People know that this is crashing. People know that someone will be left holding the bag on trillions in bad loans, but they are still making bad loans.
It’s simple: In our “flexible and deregulated economy” the crooks make their money, and get out of town before the house of cards collapses.
At some point, a risk premium will be associated with investing in the US, and it will get very ugly here.
Subprime lending: Business as usual
A consumer group charges that many subprime lending abuses continue to plague the lending industry despite the recent crisis.
By Les Christie, CNNMoney.com staff writer
June 28 2007: 3:25 PM EDTNEW YORK (CNNMoney.com) — It would appear that subprime lenders have yet to learn from their mistakes. According to a consumer advocate group, abuses persist industry wide, despite the recent subprime mortgage meltdown.
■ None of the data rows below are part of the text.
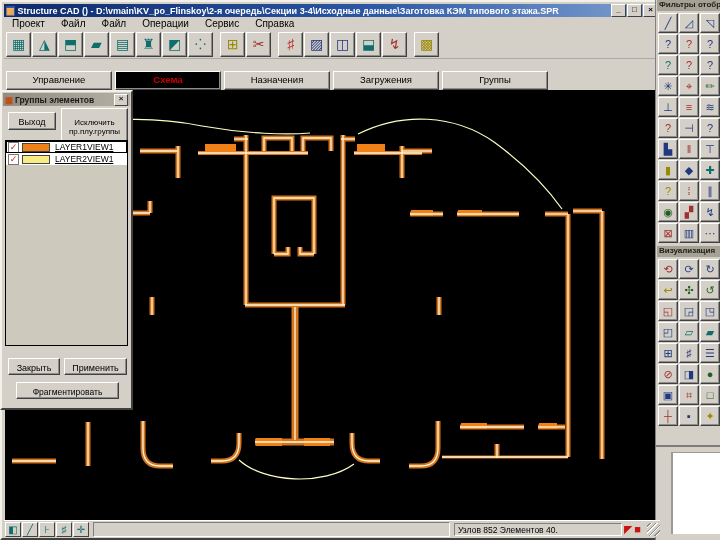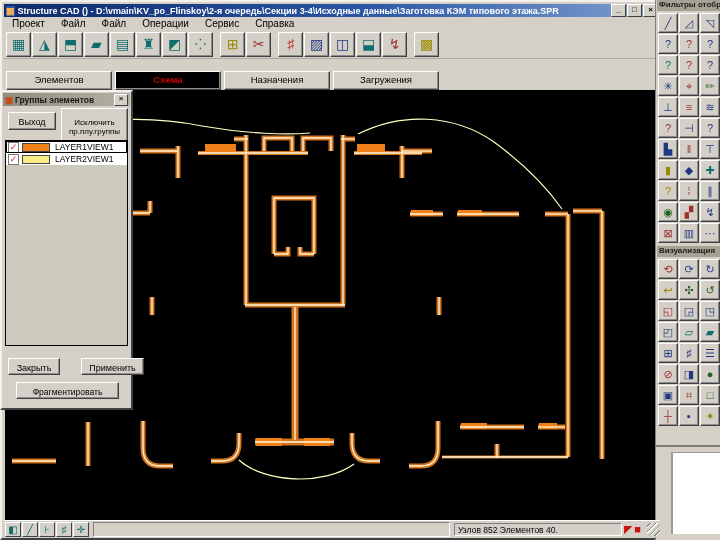--- a/index.html
+++ b/index.html
@@ -129,7 +129,7 @@
         <button class="tbtn" style="color: rgb(154, 138, 0);">▩</button>
       </div>
     <div id="tabbar" class="abs">
-        <div class="tab">Элементов</div>
+        <div class="tab">Управление</div>
         <div class="tab active" style="color: rgb(204, 0, 0);">Схема</div>
         <div class="tab">Назначения</div>
         <div class="tab">Загружения</div>

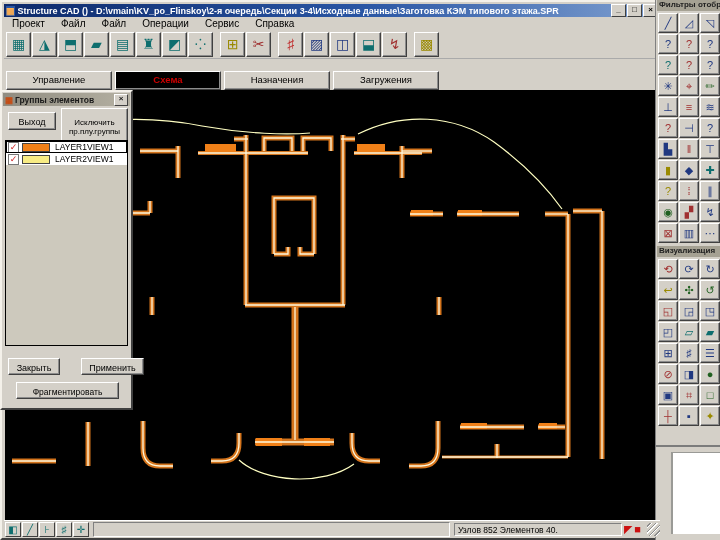--- a/index.html
+++ b/index.html
@@ -133,6 +133,7 @@
         <div class="tab active" style="color: rgb(204, 0, 0);">Схема</div>
         <div class="tab">Назначения</div>
         <div class="tab">Загружения</div>
+        <div class="tab">Группы</div>
       </div>
     <div id="canvas" class="abs">
       <svg id="plan-svg" width="652" height="430" viewBox="3 88 652 430">

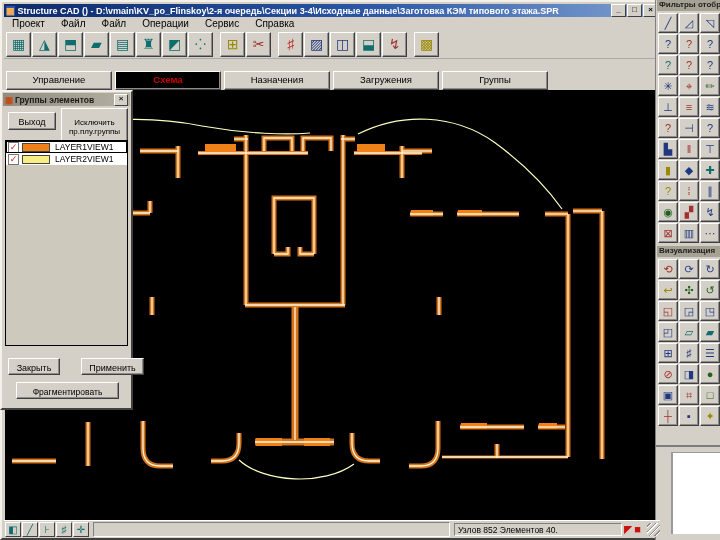--- a/index.html
+++ b/index.html
@@ -56,7 +56,7 @@
   .group-check{width:9px;height:9px;background:#fff;border:1px solid #777;font-size:9px;line-height:8px;
                color:#c22;text-align:center;margin-right:3px;flex:0 0 auto;}
   .group-swatch{width:26px;height:7px;border:1px solid #444;margin-right:5px;flex:0 0 auto;}
-  .group-label{font-size:8.5px;white-space:nowrap;}
+  .group-label{font-size:8.5px;white-space:nowrap;text-decoration:underline;}
   #btn-close{left:6px;top:266px;width:52px;height:17px;}
   #btn-apply{left:62px;top:266px;width:63px;height:17px;margin-left:17px;}
   #btn-fragment{left:14px;top:290px;width:103px;height:17px;font-size:8.5px;}

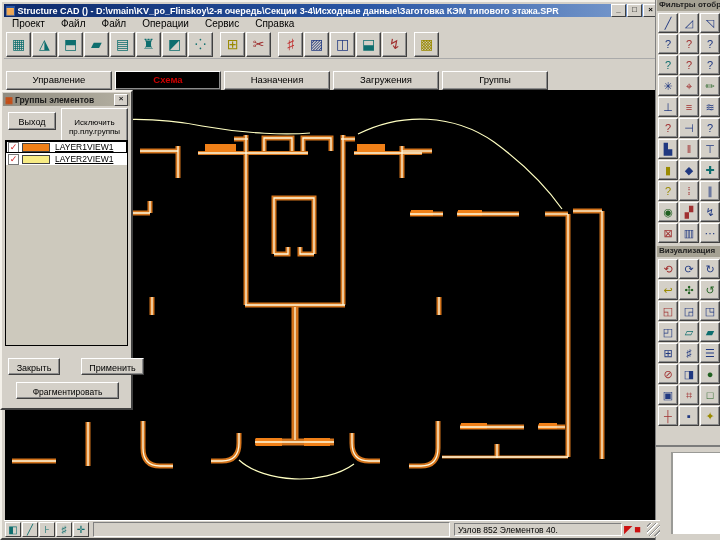--- a/index.html
+++ b/index.html
@@ -58,7 +58,7 @@
   .group-swatch{width:26px;height:7px;border:1px solid #444;margin-right:5px;flex:0 0 auto;}
   .group-label{font-size:8.5px;white-space:nowrap;text-decoration:underline;}
   #btn-close{left:6px;top:266px;width:52px;height:17px;}
-  #btn-apply{left:62px;top:266px;width:63px;height:17px;margin-left:17px;}
+  #btn-apply{left:62px;top:266px;width:63px;height:17px;}
   #btn-fragment{left:14px;top:290px;width:103px;height:17px;font-size:8.5px;}
   
   #right-panel{left:655px;top:0;width:65px;height:540px;background:#d4d0c8;z-index:4;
At a Senate subcommittee hearing on ending mortgage abuse this week, the Center for Responsible Lending (CRL) presented its findings on subprime loans included in 10 recent packages of mortgage backed securities.
“A lot of the terms that make these loans so dangerous are still being used,” said Keith Ernst, CRL’s senior policy counsel. “We had been told that these things are going away.”
More than three quarters of the subprime loans CRL looked at turned out to be adjustable rate mortgages (ARMs). 90 percent of those were hybrid ARMs – otherwise known as “exploding” ARMs.
Hybrid ARMs have two- or three-year periods of cheap, low-interest, fixed-rate payments, or “teaser rates.” But after two years, the loans reset at much steeper rates, which can prove fatal for homeowners who can’t handle the higher payments.
On a $200,000 loan with a teaser rate of 5 percent, for example, borrowers would pay about $1,074 a month. At reset, the interest rate could jump to 8 percent, adding nearly $400 to payments, which could continue to increase every six months.